Why I left Apache Spark GraphX and returned to HBase for my graph database

Introduction

I’ve been studying big data technologies for one year now. I do this for 3 reasons:

  1. Big data is the future, starting at my profession ICT but mainly impacting businesses of all other segments, from governance to retailers, from FMCG manufacturers to healthcare. In short: everywhere. Cloud technologies are important, mobile is the most important user interface now and in the future, and social media will gain more importance for consumer and businesses but all applications are or will be driven by big data. If I want to continue my career in ICT I better build knowledge and some experience with big data, right?
  2. I manage already a graph database myself since 2009. It is build in the mind mapping application TheBrain and it is my own marketing database.
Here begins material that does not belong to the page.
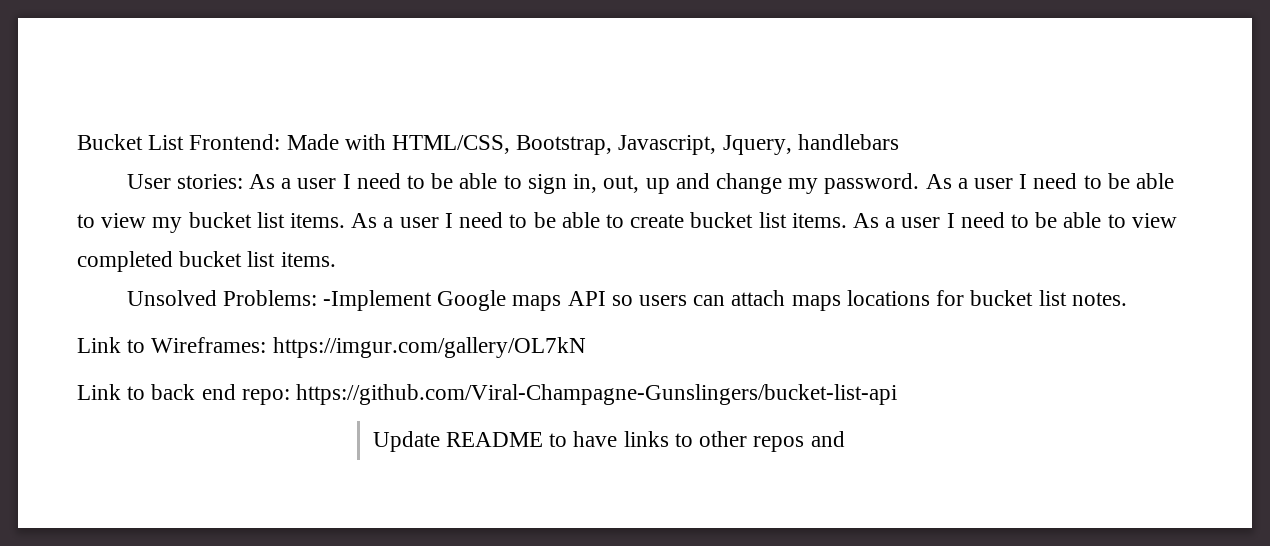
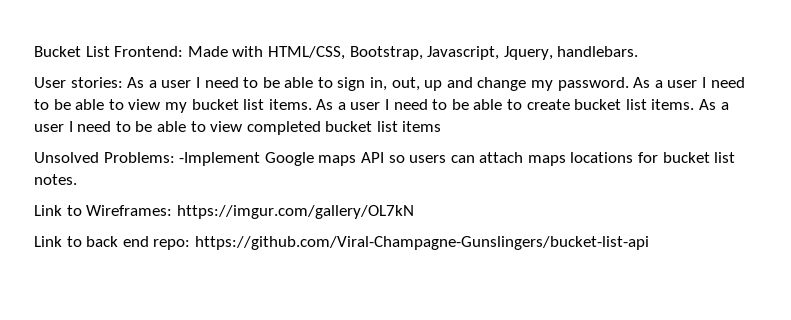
[797,134,899,150] handlebars -> [557,46,639,57] handlebars.
[280,252,336,267] items. -> [402,121,442,132] items
[372,431,845,452] // Update README to have links to other repos and -> (649, 243) none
One could consider the background technology of TheBrain as a graph database engine, but the functionality of TheBrain is focused on personal or group based knowledge managent. It doesn’t offer query functionality, it cannot be extended, it’s a mind mapping tool, not a scalable graph database engine. So I was playing around a long time with the idea to migrate to a real graph database. To support my first objective, studying big data, I decided to migrate my graph database to big data technology.
  3. You never know, maybe I am going to launch a startup myself. I have this business idea that could grow to another social media platform. The business model is scalable, it can grow towards multiple target audiences and multiple geographic regions. Most important: I haven’t seen an implementation of my business idea yet. But it needs big data technologies, another reason for my study.

In search of a Graph Database Engine

The core of the applications described in the previous chapter is based on a graph database. I am an enthusiastic regarding graph databases. I dare to say that graph databases are one of the most important developments in the NoSQL arena. All mayor social media organizations, including Google, Facebook and LinkedIn are using graph databases to support their business. My TheBrain database is also a graph database. I therefore want to store my information in vertices and edges and I was therefore in search of a graph database engine.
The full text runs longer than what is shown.